Material for the task START

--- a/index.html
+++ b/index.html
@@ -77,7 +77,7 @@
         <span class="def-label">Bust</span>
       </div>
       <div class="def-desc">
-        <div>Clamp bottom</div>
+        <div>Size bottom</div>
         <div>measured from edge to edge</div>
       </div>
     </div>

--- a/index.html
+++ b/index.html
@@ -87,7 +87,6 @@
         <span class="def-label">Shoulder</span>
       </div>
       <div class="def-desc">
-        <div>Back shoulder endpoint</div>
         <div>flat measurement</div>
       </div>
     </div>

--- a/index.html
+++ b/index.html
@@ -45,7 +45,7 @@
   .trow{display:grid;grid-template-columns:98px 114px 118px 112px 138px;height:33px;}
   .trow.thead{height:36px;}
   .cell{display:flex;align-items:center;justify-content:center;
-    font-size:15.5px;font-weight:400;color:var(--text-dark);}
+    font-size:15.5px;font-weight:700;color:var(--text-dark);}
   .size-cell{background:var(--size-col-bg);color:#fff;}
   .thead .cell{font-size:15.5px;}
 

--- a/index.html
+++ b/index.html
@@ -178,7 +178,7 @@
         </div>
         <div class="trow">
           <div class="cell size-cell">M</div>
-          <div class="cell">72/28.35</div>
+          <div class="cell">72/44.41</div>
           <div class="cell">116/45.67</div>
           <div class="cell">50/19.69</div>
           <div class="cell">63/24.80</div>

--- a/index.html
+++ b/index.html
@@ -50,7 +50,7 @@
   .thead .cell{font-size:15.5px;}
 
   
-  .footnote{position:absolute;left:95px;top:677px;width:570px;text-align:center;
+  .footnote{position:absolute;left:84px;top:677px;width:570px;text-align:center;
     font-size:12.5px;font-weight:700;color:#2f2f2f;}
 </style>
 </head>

Material for the task END
Material for the task START

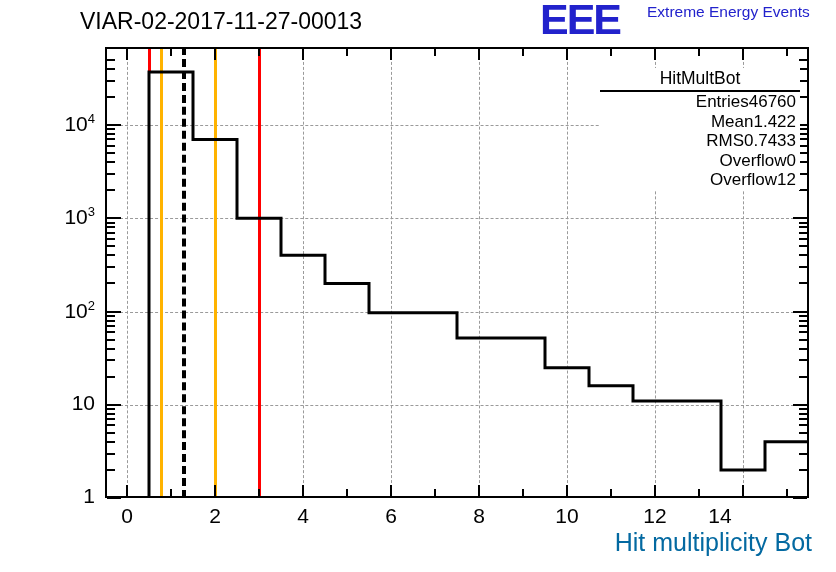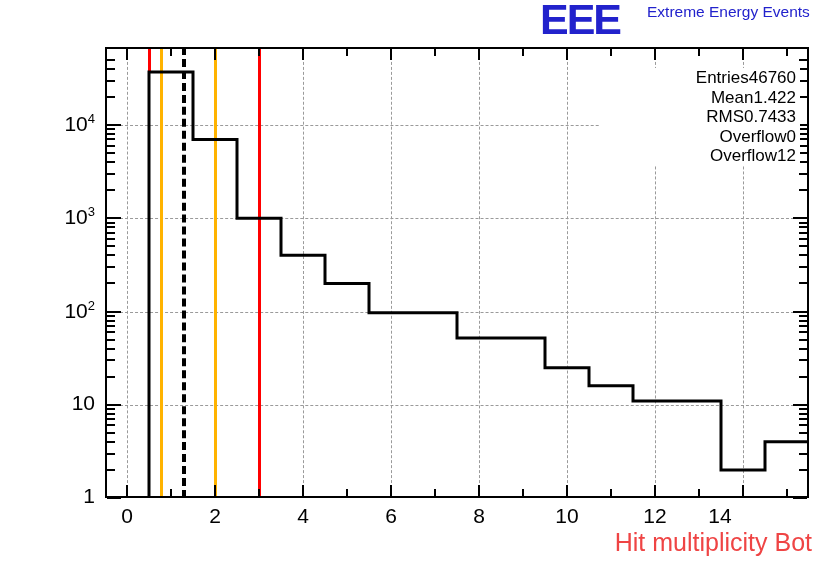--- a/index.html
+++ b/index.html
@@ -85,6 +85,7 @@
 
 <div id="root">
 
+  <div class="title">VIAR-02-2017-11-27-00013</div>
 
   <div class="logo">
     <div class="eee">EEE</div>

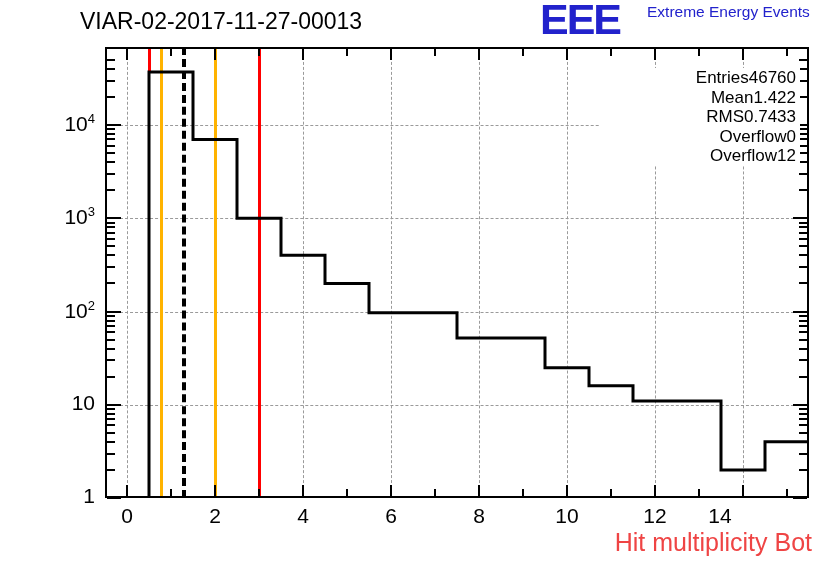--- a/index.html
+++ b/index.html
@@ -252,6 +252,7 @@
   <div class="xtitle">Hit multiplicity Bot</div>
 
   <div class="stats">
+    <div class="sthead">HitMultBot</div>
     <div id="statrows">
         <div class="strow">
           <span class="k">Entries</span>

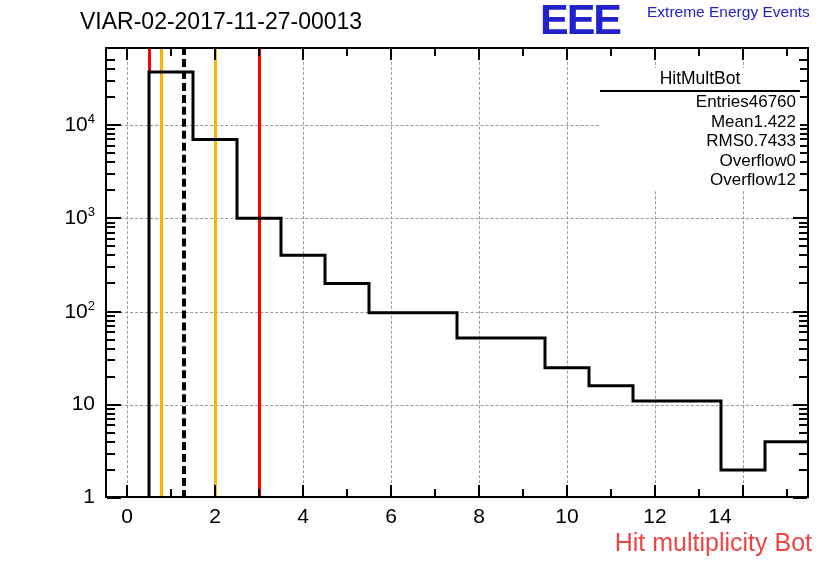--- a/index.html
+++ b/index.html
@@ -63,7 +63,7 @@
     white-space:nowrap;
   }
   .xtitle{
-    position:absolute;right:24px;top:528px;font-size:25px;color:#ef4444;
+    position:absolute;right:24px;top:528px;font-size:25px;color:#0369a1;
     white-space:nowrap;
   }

Material for the task END

**Directions for this task:**
Your answer must be every line from the entries that contains the string "span", copied as it stands.

**Completed task:**
         <span class="def-label">Bust</span>
         <span class="def-label">Shoulder</span>
           <span class="k">Entries</span>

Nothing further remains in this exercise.